As the stubborn, not-too bright bully on the block, America has shifted to accepting global warming as human caused, but it took a few Katrinas and Sandys to tip the balance. And experts still spend inordinate amounts of time explaining the obvious to the recent convert:
“Global warming” or “climate change” or whatever you want to call it is manifest most dangerously in extremes, not just increasing temperatures. So terrible winters on top of terrible summers means we’ve screwed up nature. It’s our fault and we’ve altered nature.
Winter and summer are naturally the opponents in a ping pong game. If one hits harder, it sets up the rebound to be harder as well.
And while it’s been predicted for some time that the short-term global effects of climate change could actually benefit America, because America reigns as the world’s principal power, there’s no way we’ll avoid the much more terrible negative effects:
“The U.S…. may benefit from increased crop yields, [but] its military may be stretched dealing with global “humanitarian emergencies,” Scientific American reported five years ago.
The rest of the world has more or less recognized this for a long time, so there are plenty of studies to refer back to. As America’s conversion into reality became policy when the Obama administration came into power, America began to participate in the global studies.
Africa has the largest percentage of unstable societies in the world, and what early climate change studies show is that these misfortunes were mostly predictable, founded mostly if not exclusively on climate change.
Because Africa is the only continent to stretch so far into both hemispheres, it is unfortunately placed to feel the greatest effects of climate change.
Jihad, civil war, violence after contested elections – even the reemergence of debates about social issues like female circumcision – all seem to ebb and flow with the weather. They are all symptoms of climate change.

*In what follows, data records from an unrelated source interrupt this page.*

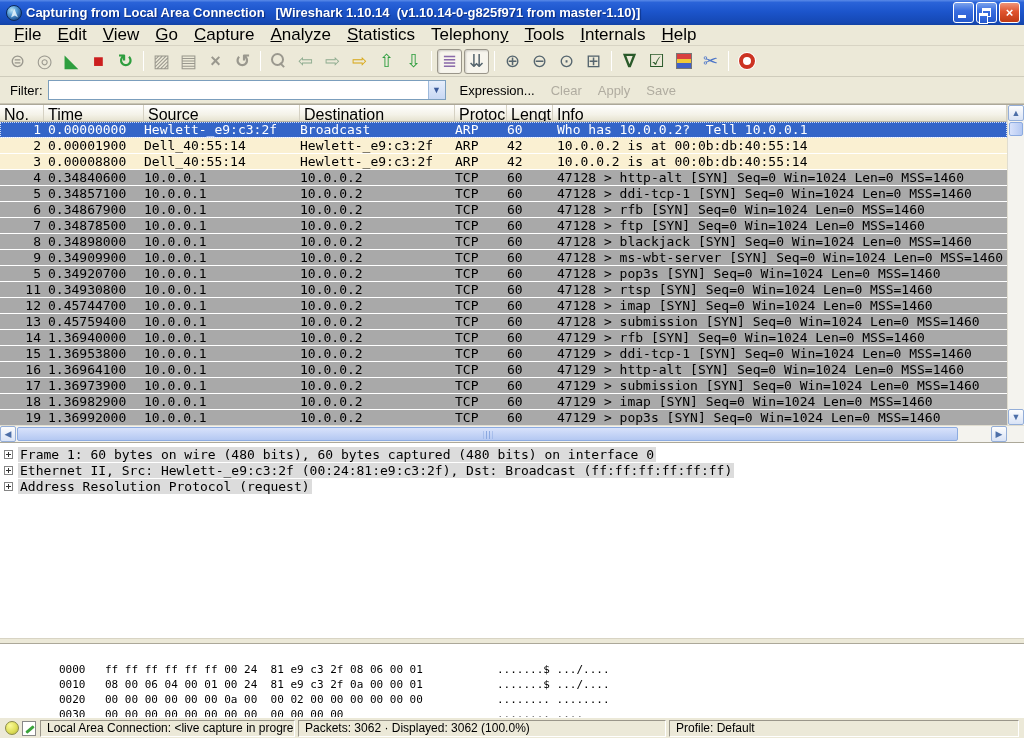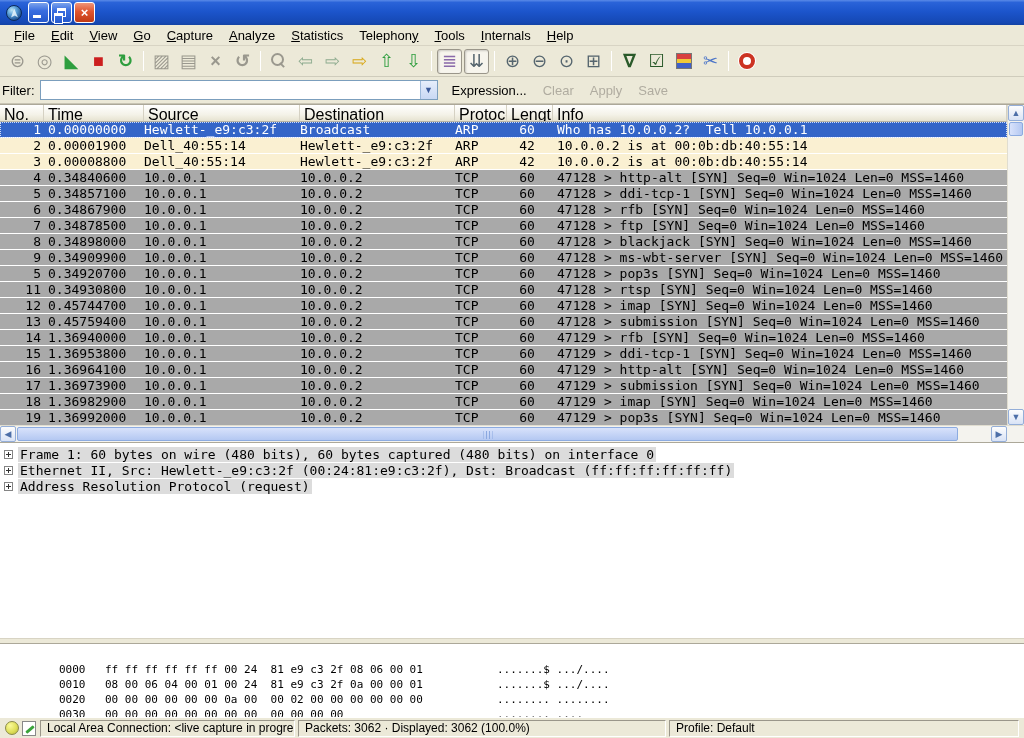--- a/index.html
+++ b/index.html
@@ -20,21 +20,21 @@
   .winbtn { width:21px; height:21px; margin-left:2px; border:1px solid #fff; border-radius:3px;
     display:flex; align-items:center; justify-content:center; color:#fff; font-size:13px; font-weight:bold;
     background:linear-gradient(180deg,#7aa2ec 0%,#3a6ee0 40%,#2458cc 100%); flex:0 0 21px; position:relative; }
   .winbtn.close { background:linear-gradient(180deg,#f09578 0%,#e0552f 45%,#c03a14 100%); }
   .minglyph { position:absolute; left:4px; bottom:4px; width:8px; height:3px; background:#fff; }
   .restglyph { position:absolute; left:5px; top:5px; width:9px; height:9px; border:1px solid #fff; border-top-width:3px; background:transparent; }
   .restglyph::after { content:""; position:absolute; left:-4px; top:2px; width:7px; height:7px; border:1px solid #fff; border-top-width:3px; background:linear-gradient(180deg,#3a6ee0,#2458cc); }
 
   
   .menubar { height:21px; flex:0 0 21px; display:flex; align-items:center; background:#ece9d8;
-    border-bottom:1px solid #d8d4c4; padding-left:6px; font-size:13px; }
+    border-bottom:1px solid #d8d4c4; padding-left:6px; font-size:17px; }
   .mitem { padding:2px 8px; color:#000; cursor:default; }
   .accel { text-decoration:underline; }
 
   
   .toolbar { height:31px; flex:0 0 31px; display:flex; align-items:center; background:#ece9d8;
     border-bottom:1px solid #cfccbc; padding-left:4px; }
   .tbtn { width:25px; height:25px; display:flex; align-items:center; justify-content:center;
     font-size:14px; color:#555; margin:0 1px; }
   .tglyph { line-height:1; }
   .tsep { width:1px; height:20px; background:#c4c0ae; border-right:1px solid #fff; margin:0 4px; }
@@ -55,21 +55,21 @@
   .mag::after { content:""; width:6px; height:2px; background:currentColor; position:absolute; left:13px; top:15px; transform:rotate(45deg); }
   .swatch { position:relative; }
   .swatch::before { content:""; width:14px; height:14px; border:1px solid #777;
     background:linear-gradient(180deg,#d84040 0 33%,#f0c838 33% 66%,#4060c8 66% 100%); }
   .ring { position:relative; }
   .ring::before { content:""; width:8px; height:8px; border:4px solid #cc3322; border-radius:50%;
     box-shadow:0 0 0 1px #fff, inset 0 0 0 1px #fff; background:#fff; }
 
   
   .filterbar { height:27px; flex:0 0 27px; display:flex; align-items:center; background:#ece9d8;
-    border-bottom:1px solid #c8c4b4; padding-left:2px; font-size:13px; }
+    border-bottom:1px solid #c8c4b4; padding-left:10px; font-size:13px; }
   .filter-label { margin-right:5px; }
   .combo { width:398px; height:20px; background:#fff; border:1px solid #7b9ebd; display:flex; }
   .combo input { flex:1; border:0; outline:none; font-size:13px; padding:0 3px; font-family:"Liberation Sans",sans-serif; }
   .combo-arrow { width:17px; height:18px; background:linear-gradient(180deg,#e6eefb,#c8d8f4); border-left:1px solid #9db9db;
     display:flex; align-items:center; justify-content:center; color:#3a5a9a; font-size:9px; }
   .fbtn { margin-left:14px; color:#000; }
   .fbtn.disabled { color:#b0aca0; margin-left:16px;text-align:right; }
 
   
   .packet-area { height:338px; flex:0 0 338px; position:relative; background:#fff; border-top:1px solid #aca899; }
@@ -77,21 +77,21 @@
   .plist-header { height:17px; margin-right:17px; }
   .hcell { background:linear-gradient(180deg,#ffffff,#f4f2e8 60%,#e6e2d0 100%);
     border-right:1px solid #d5d1c3; border-bottom:1px solid #b8b4a4;
     font-size:16px; padding:1px 4px; white-space:nowrap; overflow:hidden; }
   .plist-rows { position:absolute; top:17px; left:0; right:17px; bottom:17px; overflow:hidden;
     font-family:"DejaVu Sans Mono", monospace; font-size:13px; }
   .prow { height:16px; line-height:15px; border-bottom:1px solid #fff; white-space:pre; overflow:hidden; }
   .prow span { overflow:hidden; white-space:pre; }
   .c-no { text-align:right; padding-right:3px; }
   .c-time { padding-left:4px; }
-  .c-len { text-align:center; padding-right:6px; }
+  .c-len { text-align:left; padding-right:6px; }
   .c-info { padding-left:4px; }
   .prow.sel { background:#3465c8; color:#fff; outline:1px dotted #cfdcf8; outline-offset:-1px; }
   .prow.arp { background:#faf0d2; color:#000; }
   .prow.tcp { background:#a9a9a9; color:#000; }
 
   
   .vscroll { position:absolute; top:0; right:0; width:17px; bottom:17px; background:#f4f3ee; border-left:1px solid #e0ddd0; display:flex; flex-direction:column; }
   .sbtn { height:16px; flex:0 0 16px; background:linear-gradient(180deg,#fdfdfd,#d9e3f6); border:1px solid #94aed8; border-radius:2px;
     color:#4d6fa8; font-size:9px; display:flex; align-items:center; justify-content:center; }
   .vthumb { height:14px; margin:1px 1px; background:linear-gradient(90deg,#d8e2fb,#b4c8f2); border:1px solid #8cabe0; border-radius:2px; }
@@ -138,20 +138,21 @@
   .sp-pk { width:368px; flex:0 0 368px; }
   .sp-prof { flex:1; }
 </style>
 </head>
 <body>
 
 <div class="window">
 
   <div class="titlebar">
     <span class="appicon"></span>
+    <span class="title-text">Capturing from Local Area Connection   [Wireshark 1.10.14  (v1.10.14-0-g825f971 from master-1.10)]</span>
     <span class="winbtn">
         <span class="minglyph"></span>
       </span>
     <span class="winbtn">
         <span class="restglyph"></span>
       </span>
     <span class="winbtn close">
         <span>×</span>
       </span>
   </div>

John Vidal writing last month in London’s Guardian cited a variety of studies showing that the Arab spring had less to do with human rights than food insecurity:
While the self immolation of the Tunisian street vendor “was in protest at heavy-handed treatment and harassment in the province where he lived… a host of new studies suggest that a major factor in the subsequent uprisings … was food insecurity.”
When the rains returned to drought-stricken Somalia, was it only coincidence that the Kenyan army occupied then pacified the country? Or more likely was the Kenyan army decision triggered by an easier time supplying its troops with food?
Even in Namibia, among the least densely populated countries on earth, growing instability from climate change motivated the president to declare a state of emergency on Friday.
Record floods in 2011 have now been replaced by record droughts.
The frequency of climate disaster in Africa is increasing so fast that even statistics are lagging. PreventionWeb is a UN agency that simply documents human disasters. From 1980 – 2008, the ten greatest disasters in Africa were all due to drought.
We expect, now, that the top ten disasters when compiled for 2008-2013 will be from flooding.
It seems pretty simple. Forget about proselytizing or promoting democracy and free trade, cut carbon emissions.